Importance: In 2012, the National Center for Disaster Medicine and Public Health (NCDMPH) created a set of core competencies for disaster medicine and public health through an expert stakeholder panel. The COVID-19 pandemic and other significant events have reshaped experts' understanding of which core competencies should be prioritized to ensure that health professionals are prepared for disasters and public health emergencies.
Objective: To determine whether the original core competencies should be updated given the many advancements in the field over the last decade.
Design, setting, and participants: For this mixed-methods qualitative study, in April 2024, the NCDMPH convened 20 subject matter experts in clinical medicine, emergency management, government, and academia to provide qualitative feedback surrounding the current set of 11 disaster health core competencies.
Main outcomes and measures: A Delphi survey incorporating the potential changes or additions to the initial core competencies was distributed to 42 additional stakeholders between April and July 2024 to quantify the level of agreement. Gwet AC2, a measure of interrater agreement, was applied to evaluate the strength of agreement for the need to change each core competency. Competencies with substantial or near-perfect agreement were updated.

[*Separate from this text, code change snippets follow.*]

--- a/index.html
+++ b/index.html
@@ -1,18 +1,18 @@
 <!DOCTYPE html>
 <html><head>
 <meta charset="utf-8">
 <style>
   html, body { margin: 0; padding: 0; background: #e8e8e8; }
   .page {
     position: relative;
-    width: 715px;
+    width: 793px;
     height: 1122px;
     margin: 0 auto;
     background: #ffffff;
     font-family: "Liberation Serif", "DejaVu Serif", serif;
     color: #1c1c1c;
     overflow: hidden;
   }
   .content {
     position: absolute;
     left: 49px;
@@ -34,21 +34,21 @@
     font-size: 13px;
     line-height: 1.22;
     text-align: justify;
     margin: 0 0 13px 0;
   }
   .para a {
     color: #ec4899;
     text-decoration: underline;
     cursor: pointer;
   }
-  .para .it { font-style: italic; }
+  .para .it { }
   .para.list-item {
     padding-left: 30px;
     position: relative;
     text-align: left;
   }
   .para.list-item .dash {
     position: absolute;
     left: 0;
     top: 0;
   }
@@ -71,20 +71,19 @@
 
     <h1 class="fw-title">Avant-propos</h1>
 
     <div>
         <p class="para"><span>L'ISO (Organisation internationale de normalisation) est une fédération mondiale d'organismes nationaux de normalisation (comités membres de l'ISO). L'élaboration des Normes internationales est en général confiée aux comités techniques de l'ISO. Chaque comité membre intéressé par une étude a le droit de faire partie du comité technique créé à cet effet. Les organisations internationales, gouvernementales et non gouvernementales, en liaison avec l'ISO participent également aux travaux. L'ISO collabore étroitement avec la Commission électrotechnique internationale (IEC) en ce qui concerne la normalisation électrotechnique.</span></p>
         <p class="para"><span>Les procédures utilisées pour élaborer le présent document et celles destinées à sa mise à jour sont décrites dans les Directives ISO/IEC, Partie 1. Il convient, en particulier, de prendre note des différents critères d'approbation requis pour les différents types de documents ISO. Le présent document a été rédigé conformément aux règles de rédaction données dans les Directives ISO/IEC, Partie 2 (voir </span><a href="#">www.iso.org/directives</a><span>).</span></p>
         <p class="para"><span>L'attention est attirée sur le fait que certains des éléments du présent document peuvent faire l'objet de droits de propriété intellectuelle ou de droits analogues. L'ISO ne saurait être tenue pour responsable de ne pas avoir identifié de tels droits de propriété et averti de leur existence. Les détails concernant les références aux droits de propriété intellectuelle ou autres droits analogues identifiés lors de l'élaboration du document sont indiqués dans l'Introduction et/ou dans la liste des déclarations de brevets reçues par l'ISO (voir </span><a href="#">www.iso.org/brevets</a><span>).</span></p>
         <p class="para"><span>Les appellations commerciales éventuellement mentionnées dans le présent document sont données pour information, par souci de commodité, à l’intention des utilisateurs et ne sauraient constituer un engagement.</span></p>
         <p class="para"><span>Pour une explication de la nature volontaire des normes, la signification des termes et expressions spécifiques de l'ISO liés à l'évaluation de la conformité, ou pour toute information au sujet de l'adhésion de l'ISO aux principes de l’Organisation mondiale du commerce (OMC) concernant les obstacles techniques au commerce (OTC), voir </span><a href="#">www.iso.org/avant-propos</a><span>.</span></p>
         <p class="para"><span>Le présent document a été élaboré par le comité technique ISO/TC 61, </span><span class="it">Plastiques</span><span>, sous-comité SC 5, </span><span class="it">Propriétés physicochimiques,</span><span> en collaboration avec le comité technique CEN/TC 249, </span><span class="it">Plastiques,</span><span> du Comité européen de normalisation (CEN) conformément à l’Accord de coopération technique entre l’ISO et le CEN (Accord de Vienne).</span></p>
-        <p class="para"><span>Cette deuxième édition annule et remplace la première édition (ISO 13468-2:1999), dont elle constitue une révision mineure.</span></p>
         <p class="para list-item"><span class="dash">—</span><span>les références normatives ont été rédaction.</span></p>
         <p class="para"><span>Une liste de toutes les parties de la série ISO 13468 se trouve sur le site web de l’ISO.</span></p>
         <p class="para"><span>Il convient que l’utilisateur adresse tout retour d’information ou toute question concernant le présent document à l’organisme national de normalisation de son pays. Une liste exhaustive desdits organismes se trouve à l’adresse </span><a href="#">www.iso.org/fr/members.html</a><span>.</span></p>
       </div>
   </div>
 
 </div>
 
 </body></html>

Results: Twenty subject matter experts proposed 23 changes to the original core competencies in an initial focus group. Sixteen respondents who completed all items of the Delphi survey reached near-perfect agreement on updating 1 competency and associated subcompetency. The original competency required a demonstration of knowledge of personal safety measures that can be implemented in a disaster or public health emergency. This competency was refined as the identification of physical, psychological, and security hazards associated with the incident. A subcompetency was added that included explaining physical and psychological health, safety, and security risks associated with disasters and public health emergencies.

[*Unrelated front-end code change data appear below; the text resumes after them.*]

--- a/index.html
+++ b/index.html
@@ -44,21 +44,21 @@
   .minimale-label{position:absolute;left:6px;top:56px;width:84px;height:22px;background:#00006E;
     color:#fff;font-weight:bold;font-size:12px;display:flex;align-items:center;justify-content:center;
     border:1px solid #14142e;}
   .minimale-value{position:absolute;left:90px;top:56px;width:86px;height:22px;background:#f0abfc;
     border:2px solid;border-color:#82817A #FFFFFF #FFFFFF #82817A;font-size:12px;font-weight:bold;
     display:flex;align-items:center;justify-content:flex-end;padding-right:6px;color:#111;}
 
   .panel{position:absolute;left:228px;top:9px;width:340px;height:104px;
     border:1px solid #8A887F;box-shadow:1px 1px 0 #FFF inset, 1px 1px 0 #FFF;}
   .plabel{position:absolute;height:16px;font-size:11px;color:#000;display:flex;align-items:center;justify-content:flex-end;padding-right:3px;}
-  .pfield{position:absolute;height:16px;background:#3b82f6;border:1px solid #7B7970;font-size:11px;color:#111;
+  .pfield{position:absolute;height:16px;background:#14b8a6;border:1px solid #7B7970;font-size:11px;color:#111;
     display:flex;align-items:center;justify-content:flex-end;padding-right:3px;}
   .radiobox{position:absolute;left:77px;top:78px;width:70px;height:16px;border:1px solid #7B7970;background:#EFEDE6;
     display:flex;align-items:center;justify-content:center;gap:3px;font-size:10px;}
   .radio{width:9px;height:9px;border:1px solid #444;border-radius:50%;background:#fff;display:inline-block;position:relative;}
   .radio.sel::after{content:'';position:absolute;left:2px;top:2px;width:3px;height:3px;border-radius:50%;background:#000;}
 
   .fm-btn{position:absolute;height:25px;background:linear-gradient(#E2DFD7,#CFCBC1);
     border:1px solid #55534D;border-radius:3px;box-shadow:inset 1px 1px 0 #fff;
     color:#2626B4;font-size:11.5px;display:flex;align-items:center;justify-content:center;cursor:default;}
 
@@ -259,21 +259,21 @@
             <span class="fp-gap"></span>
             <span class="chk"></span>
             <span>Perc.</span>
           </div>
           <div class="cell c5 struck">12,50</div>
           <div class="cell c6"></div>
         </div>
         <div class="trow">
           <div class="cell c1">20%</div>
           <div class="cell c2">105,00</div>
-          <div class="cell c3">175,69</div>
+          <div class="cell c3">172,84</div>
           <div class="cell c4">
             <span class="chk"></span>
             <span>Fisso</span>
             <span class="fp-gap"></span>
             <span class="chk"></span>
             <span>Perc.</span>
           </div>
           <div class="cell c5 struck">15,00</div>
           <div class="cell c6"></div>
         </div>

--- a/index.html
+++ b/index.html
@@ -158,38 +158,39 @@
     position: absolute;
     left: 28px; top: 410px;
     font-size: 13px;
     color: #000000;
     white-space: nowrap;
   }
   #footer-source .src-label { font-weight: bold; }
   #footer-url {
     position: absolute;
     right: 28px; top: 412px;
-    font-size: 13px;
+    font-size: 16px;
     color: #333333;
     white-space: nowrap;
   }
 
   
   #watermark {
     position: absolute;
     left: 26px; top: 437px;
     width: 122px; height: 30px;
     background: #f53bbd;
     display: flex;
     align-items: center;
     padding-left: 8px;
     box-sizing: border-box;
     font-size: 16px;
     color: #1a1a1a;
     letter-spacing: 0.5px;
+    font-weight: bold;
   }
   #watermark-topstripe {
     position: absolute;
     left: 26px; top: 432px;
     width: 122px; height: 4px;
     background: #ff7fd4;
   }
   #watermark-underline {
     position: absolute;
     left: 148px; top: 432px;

Conclusions and relevance: In this mixed-methods evaluation, subject matter experts agreed that 1 of 11 disaster health core competencies required modification. These changes included refined language on recognizing hazards and explaining safety and security risks, reflecting observations and experiences during the COVID-19 pandemic and recognition of diverse types of health. These changes ensure training and education of disaster health responders remains synchronized with developments in the preparedness and response communities.